Extended Data Fig. 10: Ultrathin HZO ferroelectric tunnel junction.

From: Enhanced ferroelectricity in ultrathin films grown directly on silicon

Extended Data Fig. 10

a, c, Tunnel current–voltage characterization of Si(p++)/SiO2(1 nm)/HZO(1 nm)/W capacitor devices—demonstrated for ten-cycle HZO with Hf:Zr composition 4:1 (a) and 1:1 (c)—as a function of the write pulse (to set the ferroelectric polarization state). Tunnelling electroresistance behaviour is demonstrated for ±2 V write and 100 mV read. Insets, linear-scale current–voltage characteristics of the two polarization-driven current states. b, d, Tunnelling electroresistance hysteresis map as a function of write voltage (demonstrated for ten-cycle HZO with Hf:Zr composition 4:1 (b) and 1:1 (d)) measured at 200 mV read voltage. The abrupt hysteretic behaviour and saturating tunnelling electroresistance is characteristic of polarization-driven switching67, as opposed to filamentary-based switching caused by electrochemical migration and/or oxygen vacancy motion (Methods). e, Current–voltage hysteresis sweeps ruling out non-polarization-driven resistive switching mechanisms (Methods).
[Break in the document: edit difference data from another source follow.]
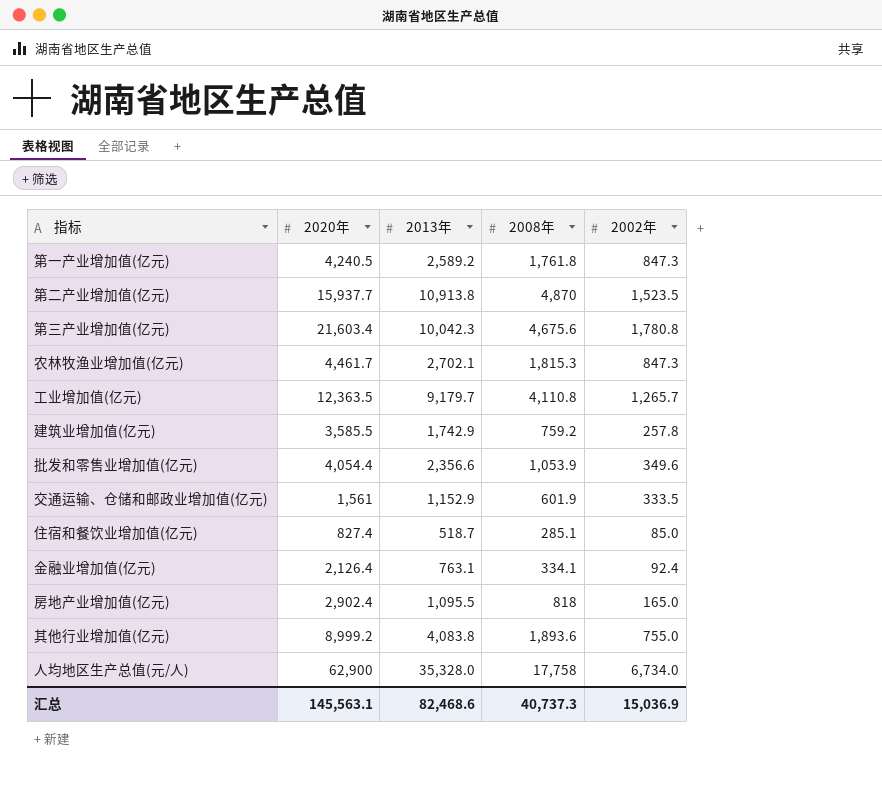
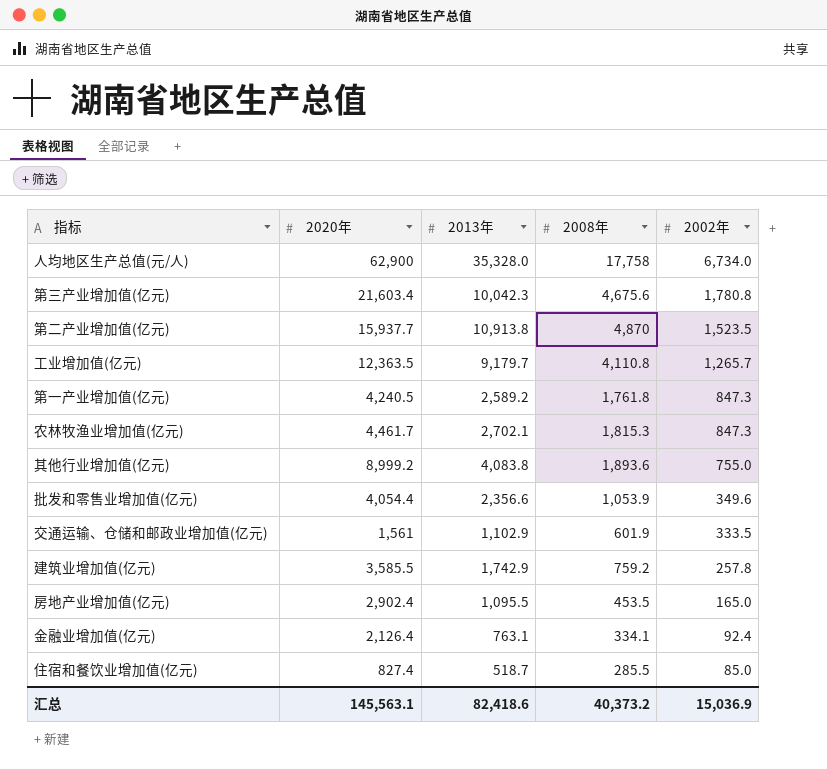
row order: none -> 2002年 descending
交通运输、仓储和邮政业增加值(亿元) | 2013年: 1,152.9 -> 1,102.9
房地产业增加值(亿元) | 2008年: 818 -> 453.5
住宿和餐饮业增加值(亿元) | 2008年: 285.1 -> 285.5
汇总 | 2013年: 82,468.6 -> 82,418.6
汇总 | 2008年: 40,737.3 -> 40,373.2

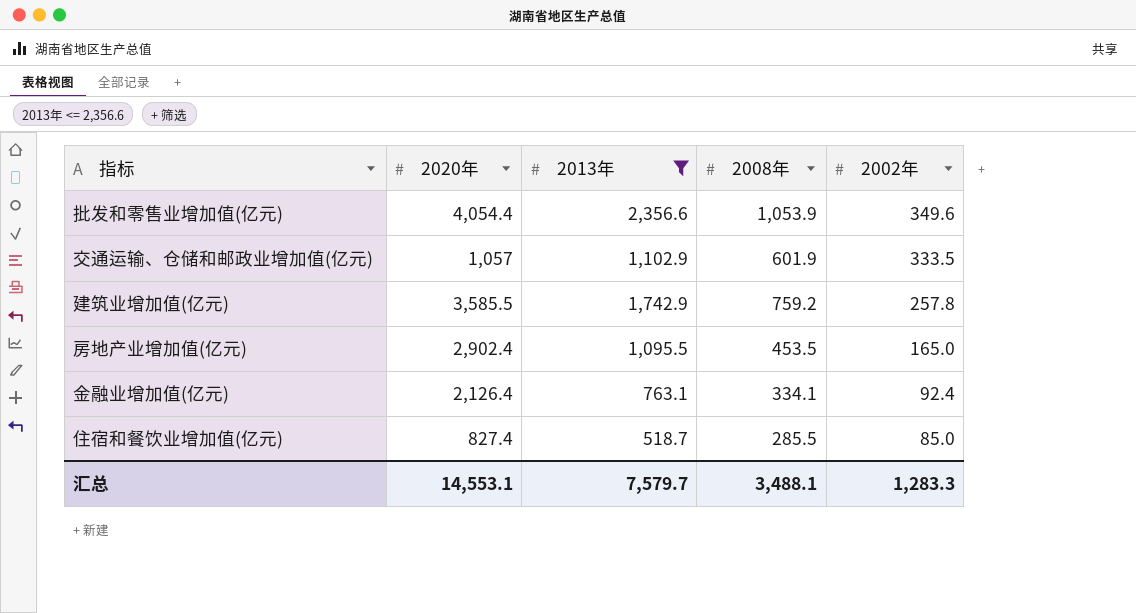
filter: none -> 2013年 <= 2,356.6
交通运输、仓储和邮政业增加值(亿元) | 2020年: 1,561 -> 1,057
汇总 | 2020年: 145,563.1 -> 14,553.1
汇总 | 2013年: 82,418.6 -> 7,579.7
汇总 | 2008年: 40,373.2 -> 3,488.1
汇总 | 2002年: 15,036.9 -> 1,283.3

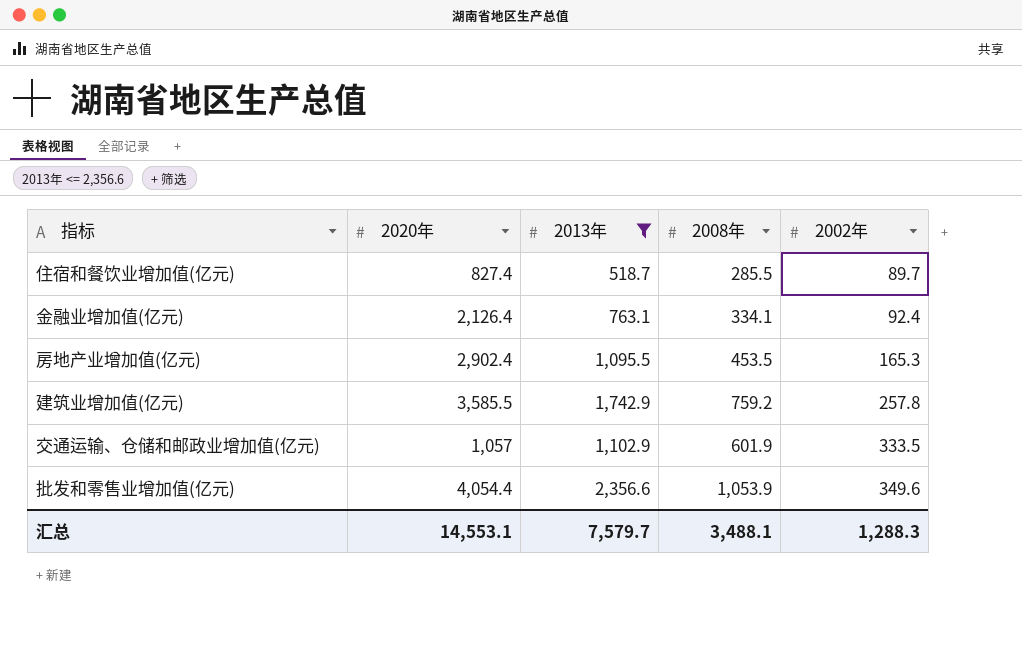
row order: 2002年 descending -> 2002年 ascending
住宿和餐饮业增加值(亿元) | 2002年: 85.0 -> 89.7
房地产业增加值(亿元) | 2002年: 165.0 -> 165.3
汇总 | 2002年: 1,283.3 -> 1,288.3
The device demonstrates current–voltage hysteresis at low voltage and voltage polarity-independent current–voltage hysteresis sense: both negative-positive-negative voltage polarity (left) and positive-negative-positive voltage polarity (right) demonstrate counter-clockwise hysteresis. Such behaviour rules out resistive switching mediated by dielectric breakdown and filamentary mechanisms66 and is consistent with polarization-driven switching.